No vídeo, o parlamentar cita que legislação norte-americana é usada para punir indivíduos envolvidos em violações de direitos humanos. Nesse caso, com a aplicação das sanções, o nome de Moraes passa a integrar a mesma lista de ditadores, torturadores, grupos terroristas, e até mesmo organizações criminosas alvos dessa mesma lei.
“Mesmo ele dizendo que não tem conta nos Estados Unidos, que não tem nenhuma intenção em visitar o país. O buraco é um pouco mais embaixo. Agora nós temos um ministro da Suprema Corte do nosso país juntamente com Hezbollah, Hamas e Al-Qaeda, grupos terroristas, mas não para aí. Bem embaixo do seu nome tá o PCC. Nós temos um juiz na mesma lista de sanção juntamente com o PCC”, afirmou Nikolas.
Ao longo do registro, Nikolas também cita que a atuação do ministro do Supremo Tribunal Federal tem sido voltada para a violação de direitos e garantias fundamentais e medidas abusivas contra o ex-presidente Jair Bolsonaro.
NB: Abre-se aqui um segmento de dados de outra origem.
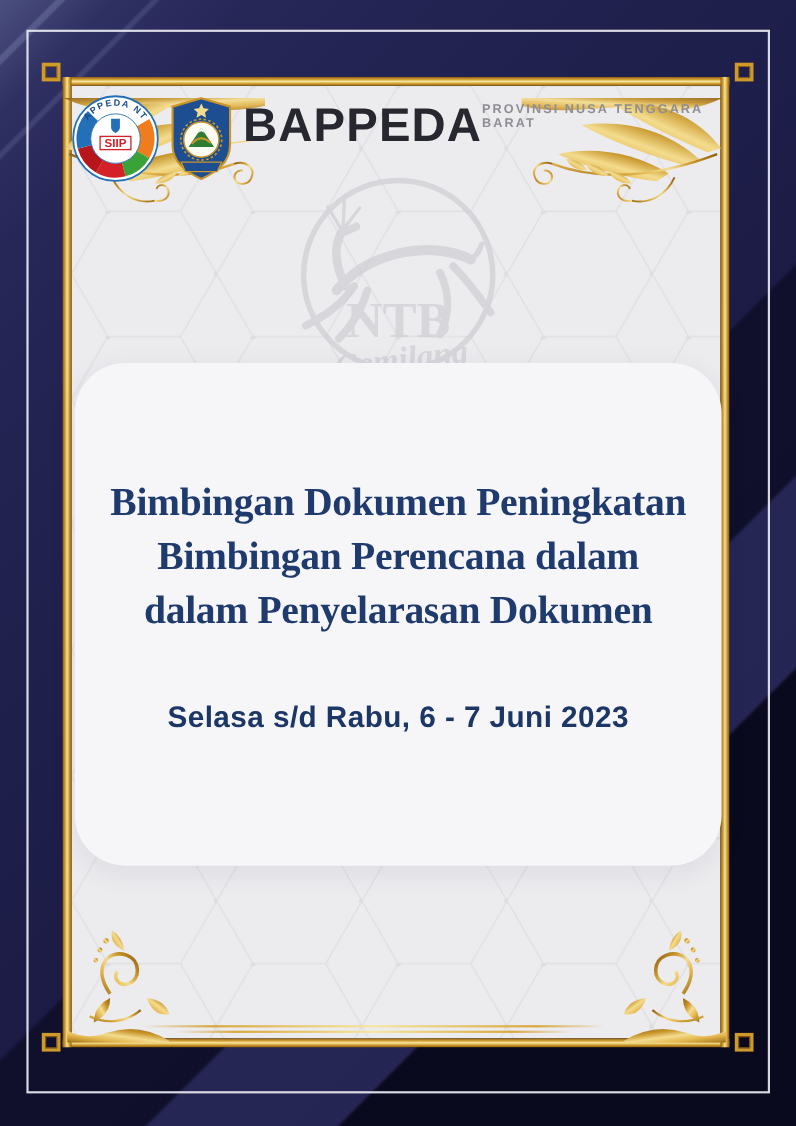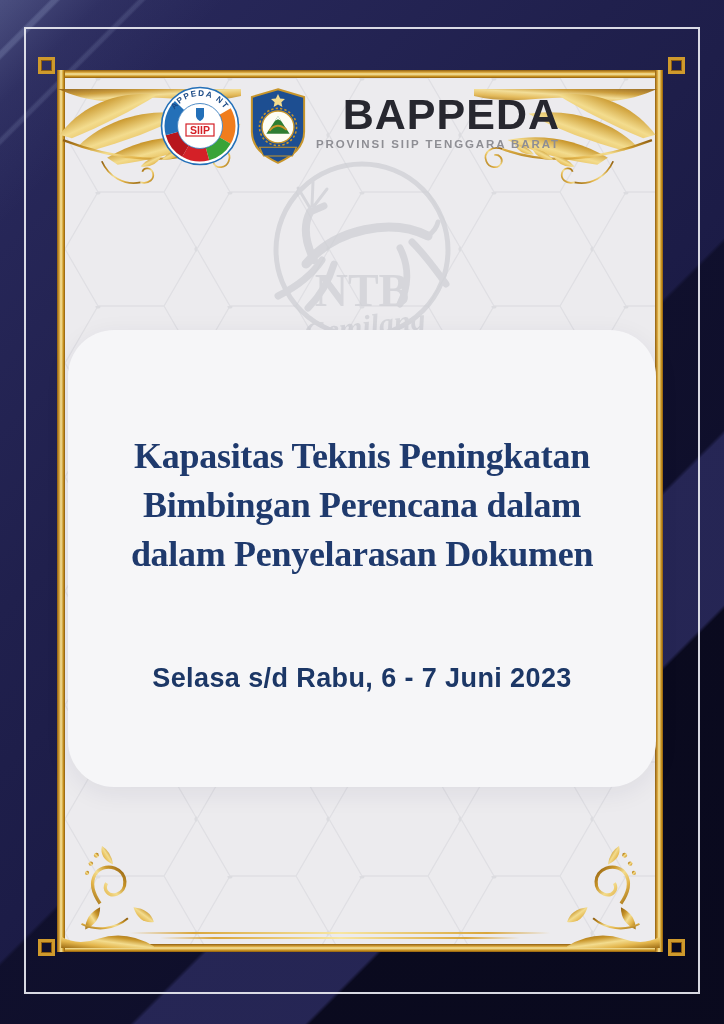--- a/index.html
+++ b/index.html
@@ -49,21 +49,21 @@
   
   .orn{position:absolute;pointer-events:none;}
   .orn-tl{left:56px;top:82px;width:185px;height:118px;}
   .orn-tr{left:474px;top:82px;width:185px;height:118px;transform:scaleX(-1);}
   .orn-bl{left:60px;top:846px;width:95px;height:102px;transform:scaleX(-1);}
   .orn-br{left:566px;top:846px;width:95px;height:102px;}
   
   .header{position:absolute;left:65px;top:86px;width:590px;display:flex;justify-content:center;align-items:flex-start;gap:8px;}
   .badge{width:80px;height:80px;flex:0 0 auto;}
   .shield{width:60px;height:80px;flex:0 0 auto;}
-  .agency{display:flex;flex-direction:column;justify-content:flex-start;padding-top:6px;text-align:right;}
+  .agency{display:flex;flex-direction:row;justify-content:flex-start;padding-top:6px;}
   .agency-name{
     font-family:"Liberation Sans",sans-serif;font-weight:700;font-size:43px;line-height:44px;
     color:#27272f;letter-spacing:1px;
   }
   .agency-sub{
     font-family:"Liberation Sans",sans-serif;font-weight:700;font-size:11.5px;
     color:#8e8e94;letter-spacing:1.9px;margin-top:2px;
   }
   
   .watermark{position:absolute;left:250px;top:158px;width:224px;height:190px;opacity:0.75;}
@@ -74,21 +74,21 @@
     box-shadow:0 6px 26px rgba(28,28,70,0.07);
     display:flex;flex-direction:column;align-items:center;
   }
   .title{
     margin-top:102px;text-align:center;
     font-family:"Liberation Serif","DejaVu Serif",serif;
     font-weight:700;font-size:36px;line-height:49px;
     color:#1f3a6d;letter-spacing:-0.3px;
   }
   .schedule{
-    margin-top:84px;text-align:center;
+    margin-top:58px;text-align:center;
     font-family:"Liberation Sans","DejaVu Sans",sans-serif;
     font-weight:700;font-size:27px;color:#1c3766;letter-spacing:0.4px;
   }
 </style>
 </head>
 <body>
 
 <svg width="0" height="0" style="position:absolute" aria-hidden="true">
   <defs>
     <linearGradient id="goldGrad" x1="0" y1="0" x2="1" y2="1">
@@ -205,21 +205,21 @@
     <circle cx="31" cy="41" r="16.5" fill="#fdfdf4" stroke="#c8952a" stroke-width="1.4"></circle>
     <circle cx="31" cy="41" r="19.2" fill="none" stroke="#c8952a" stroke-width="1.6" stroke-dasharray="2.4 2.2"></circle>
     <path d="M19,48 L31,30 L43,48 Z" fill="#2e7d32"></path>
     <path d="M28,34.5 L31,30 L34,34.5 L31,33 Z" fill="#ffffff"></path>
     <path d="M22,45 q8,-10 18,-1" stroke="#c8952a" stroke-width="2" fill="none"></path>
     <path d="M12,62 L50,62 L46,71 L16,71 Z" fill="#1d4e91" stroke="#c8952a" stroke-width="1.2"></path>
   </svg>
 
   <div class="agency">
     <div class="agency-name">BAPPEDA</div>
-    <div class="agency-sub">PROVINSI SIIP TENGGARA BARAT</div>
+    <div class="agency-sub">PROVINSI NUSA TENGGARA BARAT</div>
   </div>
 </div>
 
 <svg class="watermark" viewBox="0 0 224 190">
   <g stroke="#cfd0d5" fill="none" stroke-linecap="round">
     <circle cx="112" cy="92" r="86" stroke-width="5"></circle>
     <path d="M56,106 C86,70 142,60 178,78" stroke-width="9"></path>
     <path d="M64,102 C56,86 52,70 60,54" stroke-width="8"></path>
     <path d="M60,54 L74,48" stroke-width="7"></path>
     <path d="M60,50 l-12,-20 M62,48 l1,-24 M64,48 l13,-17" stroke-width="3"></path>
@@ -228,18 +228,18 @@
     <path d="M162,84 C176,98 186,112 196,126" stroke-width="7"></path>
     <path d="M150,90 C160,110 158,130 150,146" stroke-width="7"></path>
     <path d="M178,78 q8,-6 10,-14" stroke-width="5"></path>
   </g>
   <text x="112" y="148" text-anchor="middle" font-size="46" font-weight="bold" fill="#cfd0d5" font-family="Liberation Serif, serif">NTB</text>
   <text x="116" y="178" text-anchor="middle" font-size="30" font-style="italic" font-weight="bold" fill="#cfd0d5" font-family="Liberation Serif, serif" transform="rotate(-7 116 178)">Gemilang</text>
 </svg>
 
 <div class="card">
   <div class="title">
-    <div>Kapasitas Teknis Peningkatan</div>
+    <div>Bimbingan Dokumen Peningkatan</div>
     <div>Bimbingan Perencana dalam</div>
     <div>dalam Penyelarasan Dokumen</div>
   </div>
   <div class="schedule">Selasa s/d Rabu, 6 - 7 Juni 2023</div>
 </div>
 
 </body></html>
Para o deputado, a aplicação da Lei Magnitsky também é uma esperança para coibir as ações abusivas no Judiciário brasileiro.
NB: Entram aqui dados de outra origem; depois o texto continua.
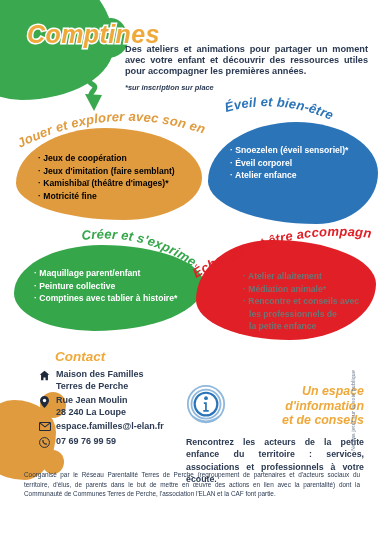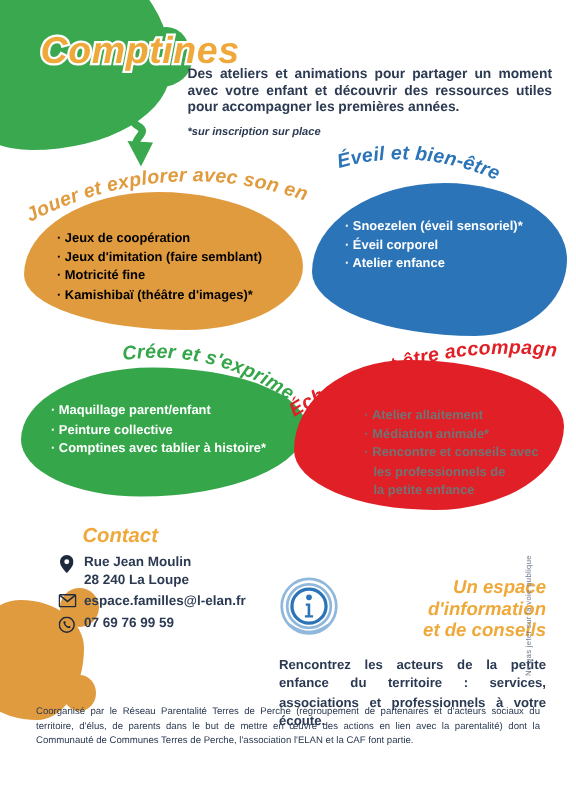--- a/index.html
+++ b/index.html
@@ -303,22 +303,22 @@
   <div class="intro">
     <p>Des ateliers et animations pour partager un moment avec votre enfant et découvrir des ressources utiles pour accompagner les premières années.</p>
     <p class="note">*sur inscription sur place</p>
   </div>
 
   <div class="blob" id="blob-jouer">
     <div class="body"></div>
     <ul>
       <li>· Jeux de coopération</li>
       <li>· Jeux d'imitation (faire semblant)</li>
+      <li>· Kamishibaï (théâtre d'images)*</li>
       <li>· Motricité fine</li>
-      <li>· Kamishibaï (théâtre d'images)*</li>
     </ul>
   </div>
   <svg class="arc-title" style="left:10px; top:104px; width:200px; height:50px;" viewBox="0 0 200 50">
     <defs>
         <path id="arcJouer" d="M10,44 Q100,-2 194,30" fill="none"></path>
       </defs>
     <text fill="#e09b3e">
       <textPath href="#arcJouer" startOffset="0">Jouer et explorer avec son enfant</textPath>
     </text>
   </svg>
@@ -374,20 +374,31 @@
         <path id="arcEch" d="M6,46 Q92,-6 182,6" fill="none"></path>
       </defs>
     <text fill="#e01f26">
       <textPath href="#arcEch" startOffset="0">Échanger et être accompagné</textPath>
     </text>
   </svg>
 
   <div class="contact">
     <h2>Contact</h2>
 
+    <div class="contact-row">
+      <span class="ic">
+        <svg width="11" height="11" viewBox="0 0 16 16">
+            <path d="M8 1 L15 7 H13 V15 H9.5 V11 H6.5 V15 H3 V7 H1 Z" fill="#1e2a3c"></path>
+          </svg>
+      </span>
+      <span class="txt">
+        <span>Maison des Familles</span><br>
+        <span>Terres de Perche</span>
+      </span>
+    </div>
 
     <div class="contact-row">
       <span class="ic">
         <svg width="9" height="12" viewBox="0 0 12 16">
             <path d="M6 0 C2.7 0 0 2.7 0 6 C0 10.5 6 16 6 16 C6 16 12 10.5 12 6 C12 2.7 9.3 0 6 0 Z" fill="#1e2a3c"></path>
             <circle cx="6" cy="6" r="2.2" fill="#ffffff"></circle>
           </svg>
       </span>
       <span class="txt">
         <span>Rue Jean Moulin</span><br>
“A gente sabe que o sistema pode revidar, com muito mais repressão, ou fazer um recuo estratégico. Mas os dois casos, ambos são possíveis e perigosos, por isso mesmo que a gente precisa reconhecer o que está acontecendo externamente, mas não deixar de fazer o nosso papel internamente como Brasil”, enfatizou o parlamentar.